Marybeth McAfee, MA, GC, is Vice President of Community and Medical Affairs at the National Organization for Rare Disorders (NORD®), where she leads Medical Affairs, Community Engagement, Membership, Educational Initiatives, and Information Services. She also oversees NORD’s Rare Disease Centers of Excellence program, helping drive collaboration across patients, families, advocacy organizations, clinicians, researchers, and health systems to strengthen rare disease diagnosis, care, and readiness for research and clinical trials. Trained as a genetic counselor, Marybeth has spent most of her career in non-clinical roles focused on improving how people living with rare diseases find trusted information, specialists, and pathways to care. Before becoming Vice President, she served as NORD’s Director of Medical Affairs and helped launch and grow the NORD Rare Disease Centers of Excellence Network. Prior to joining NORD, she worked at the NIH’s Genetic and Rare Diseases Information Center (GARD) and led programs related to rare disease registries and patient-focused therapy development. Her background also includes genetics research at Harvard. Marybeth is especially passionate about building practical infrastructure that makes rare disease care more connected, equitable, and scalable, and about ensuring that patient and family perspectives inform work across the therapeutic development pathway.
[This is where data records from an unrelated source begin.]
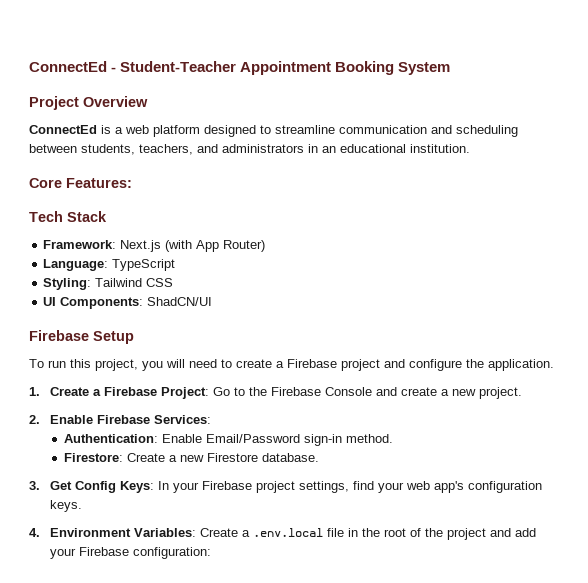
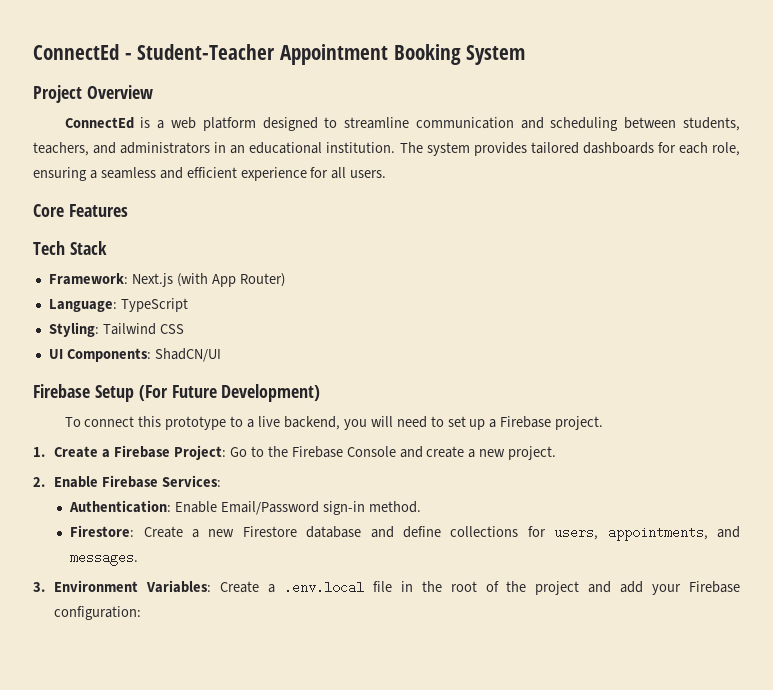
+ The system provides tailored dashboards for each role, ensuring a seamless and efficient experience for all users.
- Core Features:
+ Core Features
- Firebase Setup
- To run this project, you will need to create a Firebase project and configure the application.
+ Firebase Setup (For Future Development)
+ To connect this prototype to a live backend, you will need to set up a Firebase project.
- Firestore: Create a new Firestore database.
- 3. Get Config Keys: In your Firebase project settings, find your web app's configuration keys.
- 4. Environment Variables: Create a .env.local file in the root of the project and add your Firebase configuration:
+ Firestore: Create a new Firestore database and define collections for users, appointments, and messages.
+ 3. Environment Variables: Create a .env.local file in the root of the project and add your Firebase configuration:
This NORD-led spotlight session will begin with a structured presentation outlining the NORD Centers of Excellence program—its rationale, design principles, and role in strengthening rare disease care infrastructure. The presentation will focus on how standardized designation, accountability, and collaboration improve diagnosis, care coordination, and health system readiness.
Following the presentation, NORD will facilitate a brief discussion with select local Centers of Excellence representatives to highlight real-world implementation and early impact within health systems. Together, the session will demonstrate why care delivery infrastructure is an essential complement to therapeutic innovation, with implications for patient outcomes, access, and clinical trial readiness.